Between 1984 and 1989 he was at University College London, and also acted as a consultant to Shell, BP and Clyde Oil and to the US government on the proposed Yucca Mountain nuclear waste depository. Price was awarded the Lyell Fund by the Geological Society of London and, with John Norman and Eric Peters, the Consolidated Goldfields Medal of the Institution of Mining and Metallurgy.

One of Price's colleagues at the Mining Research Establishment, Gareth Jones, was an explosives expert, and Price soon grasped the connection between bomb and impact craters. There were many other productive collaborations, notably the experiments by his student P.K. Blay on rock folding under the influence of gravity that Price supervised at IC. The work with Jones encouraged Price to consider the role of impacts in geological history, which he included in a pioneering study of geological strain rates (published as "Rates of Deformation" in the Journal of the Geological Society of London in 1975), and to evaluate the force required to create impact craters of different sizes under a wide range of conditions; and towards the end of his career he promoted at UCL the computer modelling of pressure-release melting triggered by meteorite impact.

The folding studies encouraged him to revive the concept of gravity glide as a major driving force in plate tectonics.
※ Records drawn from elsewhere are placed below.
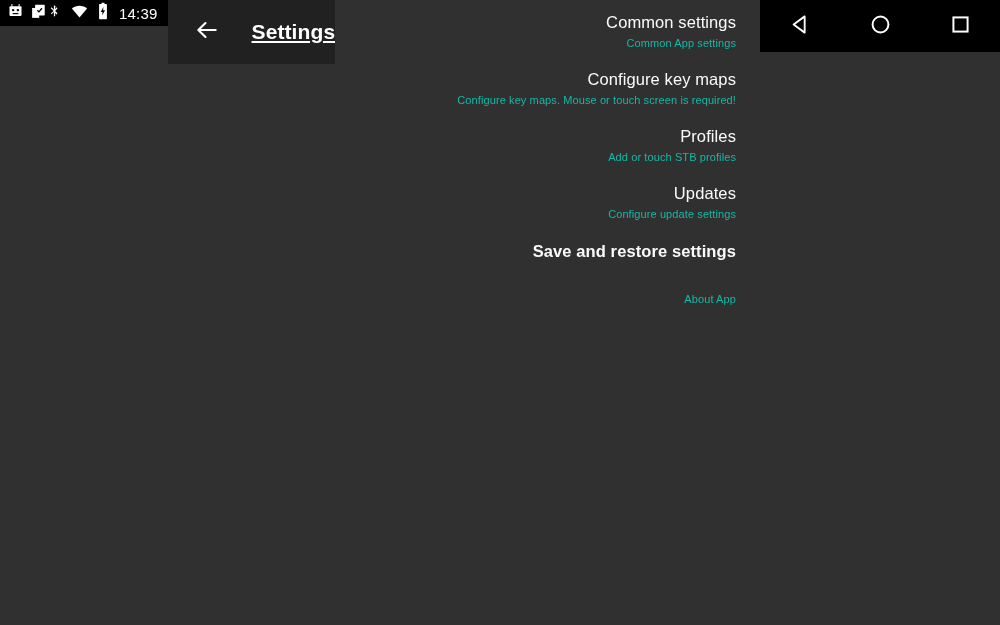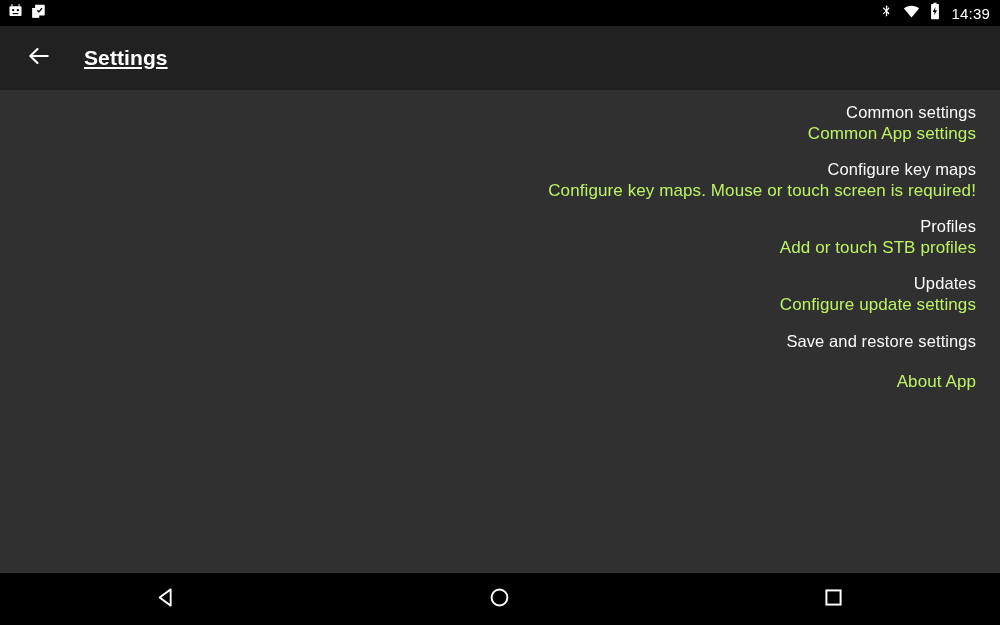"14:39" #screen { flex-direction: column -> row }
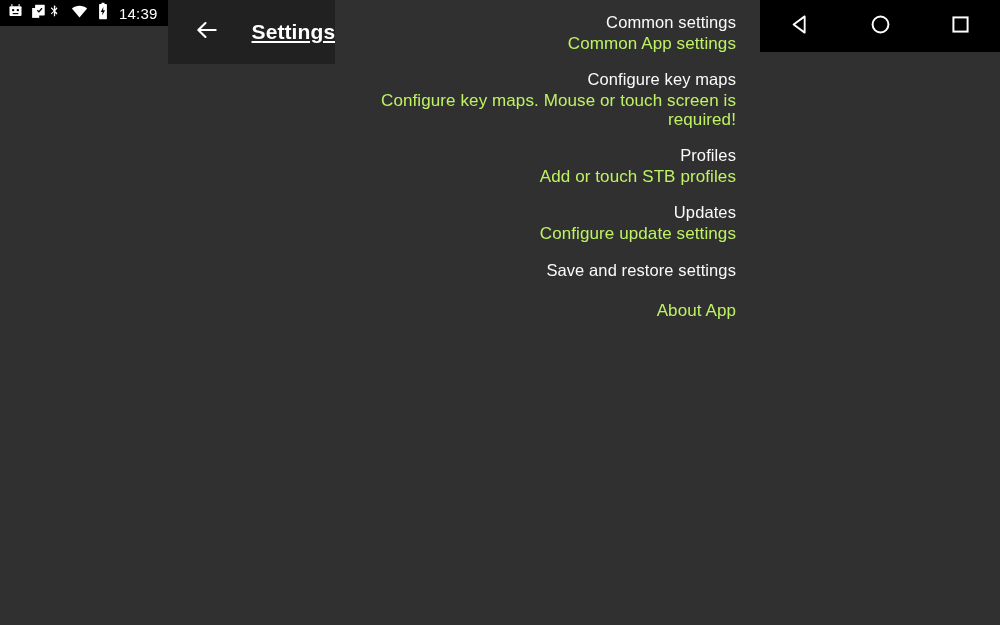"Common App settings" .pref-summary { color: #bef264 -> #14b8a6; font-size: 17px -> 11px }
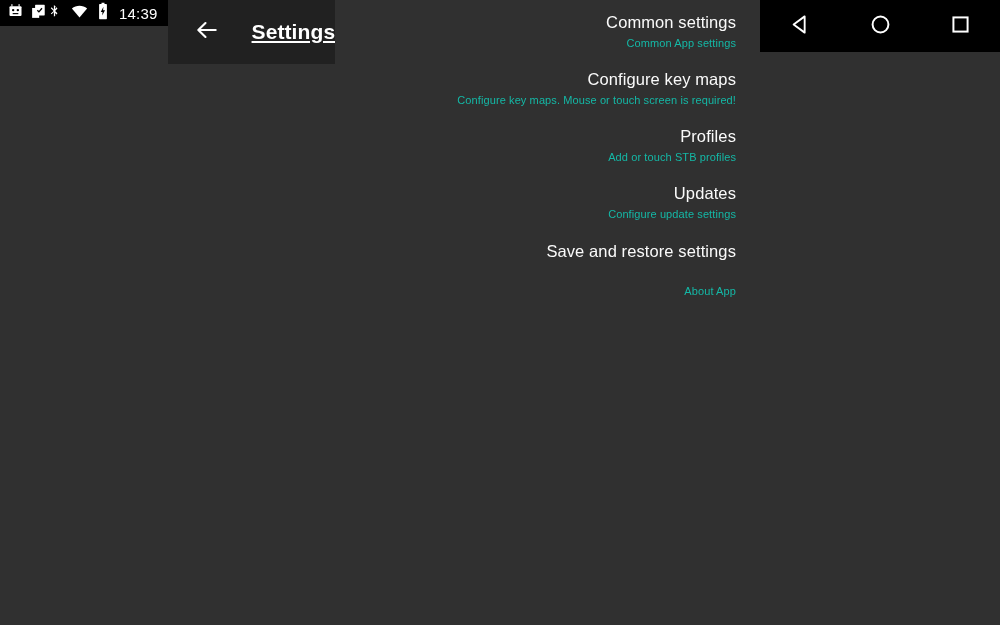"Save and restore settings" .pref-item.no-summary { font-weight: none -> bold; margin-bottom: 19px -> 27px }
Price also investigated plate interaction on a grand scale in his work on Indonesian tectonics with M.G. Audley-Charles (with articles published in various journals), and in 1981 he co-edited with K.R. McClay a special volume for the Geological Society, Thrust and Nappe Tectonics.

The textbook Analysis of Geological Structures Price co-authored with John Cosgrove in 1990 determinedly places the search for the processes that modify the Earth's crust at all scales as the primary aim of what they termed the mechanistic approach to structural geology: once again a misleadingly leaden label for a lively mix of disciplines that extends to the other rocky planets and that now happily combines field study, laboratory analysis and the kind of computer modelling Price might half-mockingly have dismissed as merely entertaining.